Comentario evangélico, Domingo 5º Ordinario, ciclo A..
Sal que ilumina, luz que da sabor
Hace dos semanas escribía acerca del brillo de la luz que no solo ilumina Galilea, sino que está llamada a iluminar a toda persona, a toda la humanidad. Escribía sobre la conciencia. Hoy hay que hablar de la luz que surge de los que ya han sido iluminados, de los que han acogido la luz: esta luz brota de la misericordia que hacemos operativa en nuestros actos buenos. Esta luz ilumina y cura. Es una luz que conserva todo el brillo de una buena lámpara y recoge todo el sabor y las propiedades curativas y conservadoras de la sal. Vosotros sois la luz del mundo. Pero, ¿y si no iluminamos? El mundo anda en tinieblas, agoniza, muere, porque “lo que es el alma en el cuerpo, eso son los cristianos en el mundo”, dirá la Carta a Diogneto.
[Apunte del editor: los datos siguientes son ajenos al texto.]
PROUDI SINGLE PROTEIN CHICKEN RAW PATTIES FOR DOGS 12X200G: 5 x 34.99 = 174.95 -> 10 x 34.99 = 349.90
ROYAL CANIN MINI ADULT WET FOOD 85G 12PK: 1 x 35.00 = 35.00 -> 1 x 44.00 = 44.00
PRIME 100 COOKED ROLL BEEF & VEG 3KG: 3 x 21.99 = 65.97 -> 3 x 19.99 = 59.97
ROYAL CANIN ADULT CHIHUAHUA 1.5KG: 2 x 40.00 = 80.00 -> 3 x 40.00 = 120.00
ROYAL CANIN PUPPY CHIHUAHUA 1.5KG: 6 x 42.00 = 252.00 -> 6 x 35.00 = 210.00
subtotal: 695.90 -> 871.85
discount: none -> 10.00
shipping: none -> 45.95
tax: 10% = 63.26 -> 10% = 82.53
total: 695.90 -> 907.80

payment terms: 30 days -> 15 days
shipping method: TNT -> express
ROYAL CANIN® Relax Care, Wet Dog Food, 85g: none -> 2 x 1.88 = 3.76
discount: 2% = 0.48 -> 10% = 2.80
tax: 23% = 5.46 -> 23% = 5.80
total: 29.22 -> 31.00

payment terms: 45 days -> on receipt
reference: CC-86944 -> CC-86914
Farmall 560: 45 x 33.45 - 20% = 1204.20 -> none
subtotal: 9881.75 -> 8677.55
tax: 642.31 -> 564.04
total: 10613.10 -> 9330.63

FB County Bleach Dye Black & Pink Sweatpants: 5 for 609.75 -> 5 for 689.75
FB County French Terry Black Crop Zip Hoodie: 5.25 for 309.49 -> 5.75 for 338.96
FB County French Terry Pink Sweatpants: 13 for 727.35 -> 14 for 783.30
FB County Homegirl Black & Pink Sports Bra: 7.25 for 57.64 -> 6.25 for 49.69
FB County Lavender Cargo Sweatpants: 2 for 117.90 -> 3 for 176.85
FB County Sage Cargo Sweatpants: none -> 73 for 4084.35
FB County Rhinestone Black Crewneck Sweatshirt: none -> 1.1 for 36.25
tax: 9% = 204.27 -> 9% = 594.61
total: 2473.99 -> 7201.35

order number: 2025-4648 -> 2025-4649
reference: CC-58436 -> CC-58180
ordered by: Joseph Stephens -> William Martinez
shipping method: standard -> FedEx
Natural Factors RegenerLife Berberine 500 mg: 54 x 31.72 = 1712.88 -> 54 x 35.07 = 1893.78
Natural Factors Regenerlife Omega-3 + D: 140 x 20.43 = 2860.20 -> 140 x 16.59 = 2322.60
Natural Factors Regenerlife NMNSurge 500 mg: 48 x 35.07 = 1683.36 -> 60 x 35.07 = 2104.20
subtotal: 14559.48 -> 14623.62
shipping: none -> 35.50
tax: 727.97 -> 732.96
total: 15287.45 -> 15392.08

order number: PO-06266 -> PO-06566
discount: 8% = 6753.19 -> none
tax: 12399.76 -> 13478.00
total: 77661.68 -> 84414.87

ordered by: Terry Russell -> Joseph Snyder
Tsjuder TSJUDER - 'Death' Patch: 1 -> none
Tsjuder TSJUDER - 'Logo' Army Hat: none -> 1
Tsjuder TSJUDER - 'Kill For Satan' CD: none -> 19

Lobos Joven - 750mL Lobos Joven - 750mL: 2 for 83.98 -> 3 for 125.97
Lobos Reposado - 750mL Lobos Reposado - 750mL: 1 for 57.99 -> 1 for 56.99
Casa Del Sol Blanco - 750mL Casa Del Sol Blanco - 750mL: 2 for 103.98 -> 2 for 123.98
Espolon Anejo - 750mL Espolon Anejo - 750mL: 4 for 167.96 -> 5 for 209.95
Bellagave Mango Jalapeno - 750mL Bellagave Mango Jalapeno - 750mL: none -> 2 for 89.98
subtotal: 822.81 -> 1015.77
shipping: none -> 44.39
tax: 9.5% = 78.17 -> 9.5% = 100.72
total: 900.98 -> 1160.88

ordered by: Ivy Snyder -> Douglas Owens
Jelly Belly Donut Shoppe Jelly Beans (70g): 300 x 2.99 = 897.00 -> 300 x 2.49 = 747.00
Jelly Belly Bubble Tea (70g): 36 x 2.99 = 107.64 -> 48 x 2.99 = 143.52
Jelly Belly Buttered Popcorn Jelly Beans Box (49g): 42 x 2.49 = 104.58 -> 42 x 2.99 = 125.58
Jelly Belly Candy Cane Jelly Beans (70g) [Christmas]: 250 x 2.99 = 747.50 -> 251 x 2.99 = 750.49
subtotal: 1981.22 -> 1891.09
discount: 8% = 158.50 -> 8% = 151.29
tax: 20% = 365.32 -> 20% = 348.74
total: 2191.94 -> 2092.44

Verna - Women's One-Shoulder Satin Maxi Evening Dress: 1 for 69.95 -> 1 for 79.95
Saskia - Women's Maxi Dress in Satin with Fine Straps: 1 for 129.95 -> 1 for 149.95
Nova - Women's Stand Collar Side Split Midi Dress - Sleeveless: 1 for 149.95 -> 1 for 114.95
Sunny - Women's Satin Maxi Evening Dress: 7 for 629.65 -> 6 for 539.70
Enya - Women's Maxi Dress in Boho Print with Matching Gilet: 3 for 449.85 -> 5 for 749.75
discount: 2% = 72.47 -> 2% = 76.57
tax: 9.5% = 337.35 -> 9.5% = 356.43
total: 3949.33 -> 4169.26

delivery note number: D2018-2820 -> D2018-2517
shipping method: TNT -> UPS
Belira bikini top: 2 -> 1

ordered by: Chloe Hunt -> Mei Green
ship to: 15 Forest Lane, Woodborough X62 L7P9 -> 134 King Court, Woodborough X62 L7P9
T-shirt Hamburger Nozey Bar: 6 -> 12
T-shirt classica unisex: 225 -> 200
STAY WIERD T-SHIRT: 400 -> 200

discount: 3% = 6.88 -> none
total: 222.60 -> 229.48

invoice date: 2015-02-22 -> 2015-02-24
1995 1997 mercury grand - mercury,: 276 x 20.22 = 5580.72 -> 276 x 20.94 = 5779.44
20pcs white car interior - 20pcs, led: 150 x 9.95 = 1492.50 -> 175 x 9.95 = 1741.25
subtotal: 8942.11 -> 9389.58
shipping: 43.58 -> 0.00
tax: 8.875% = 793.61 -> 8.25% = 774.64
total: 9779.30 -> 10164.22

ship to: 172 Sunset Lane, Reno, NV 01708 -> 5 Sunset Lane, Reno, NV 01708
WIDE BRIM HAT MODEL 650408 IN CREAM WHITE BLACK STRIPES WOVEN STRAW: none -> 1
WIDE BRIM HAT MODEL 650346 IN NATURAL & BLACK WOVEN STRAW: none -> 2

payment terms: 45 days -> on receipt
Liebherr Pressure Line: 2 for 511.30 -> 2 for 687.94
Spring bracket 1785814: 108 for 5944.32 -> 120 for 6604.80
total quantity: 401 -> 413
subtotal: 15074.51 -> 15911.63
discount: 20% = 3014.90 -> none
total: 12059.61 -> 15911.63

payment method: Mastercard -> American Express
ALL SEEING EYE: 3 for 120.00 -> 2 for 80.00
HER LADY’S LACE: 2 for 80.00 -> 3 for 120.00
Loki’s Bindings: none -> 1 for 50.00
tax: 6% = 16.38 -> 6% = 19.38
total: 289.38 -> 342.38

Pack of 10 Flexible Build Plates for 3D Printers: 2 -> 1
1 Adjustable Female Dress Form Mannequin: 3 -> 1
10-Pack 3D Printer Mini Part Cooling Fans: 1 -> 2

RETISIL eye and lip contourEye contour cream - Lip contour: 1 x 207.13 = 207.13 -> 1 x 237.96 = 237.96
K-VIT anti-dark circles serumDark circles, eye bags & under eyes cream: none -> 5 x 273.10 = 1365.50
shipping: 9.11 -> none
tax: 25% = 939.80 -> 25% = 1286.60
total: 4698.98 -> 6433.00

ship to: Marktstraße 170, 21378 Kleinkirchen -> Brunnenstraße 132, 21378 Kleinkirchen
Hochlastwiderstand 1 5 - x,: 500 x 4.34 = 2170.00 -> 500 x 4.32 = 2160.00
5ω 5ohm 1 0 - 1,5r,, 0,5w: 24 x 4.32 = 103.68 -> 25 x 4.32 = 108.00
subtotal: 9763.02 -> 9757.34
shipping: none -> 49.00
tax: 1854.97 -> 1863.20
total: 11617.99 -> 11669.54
Vosotros sois la sal de la tierra. Pero, ¿y si no damos sabor? Si nuestra fe no se traduce en obras concretas, hemos perdido nuestra identidad. Ya no somos nadie. Nos quedamos en nada. Seremos polvo o humo, algo molesto.
¿Cual es la luz de la lámpara? ¿Cuál es el sabor de la sal? Son la misma cosa: la caridad. Con la caridad, todas nuestras buenas obras serán un puente capaz de unir a los hombres con Cristo. Es este un buen momento para recordar las palabras del concilio Vaticano II: “Son innumerables las ocasiones que tienen los laicos para ejercer el apostolado de la evangelización y la santificación. El mismo testimonio de vida cristiana y las obras hechas con sentido sobrenatural tienen eficacia para atraer a los hombres hacia la fe y hacia Dios”.
¿Somos conscientes del poder que tenemos por nuestro bautismo? ¡Ser sacerdotes-constructores de puentes, pontífices entre las personas y su vida, que es Dios! Debiera hacernos temblar, no de miedo, sino de emoción: qué misión más grande me ha dado Dios. ¿Por qué confía tanto en mi? Porque sabe que, con su gracia, puedo. Podría ser una buena oración para la semana: si me das tu gracia, cuenta conmigo, Señor.
Estamos inmersos en la recepción de la exhortación apostólica ‘Amoris Laetitia’ y a menudo surge la pregunta sobre cómo preservar el amor humano de la corrupción. Pues aquí tenemos la respuesta: el amor divino, la caridad. ¿Cómo va a haber matrimonios firmes si no hay personas firmes en el amor de Dios?
Venga, vamos a ser apóstoles, sin miedo. Sin miedo y con María, la más salada, la Madre del Amor Hermoso.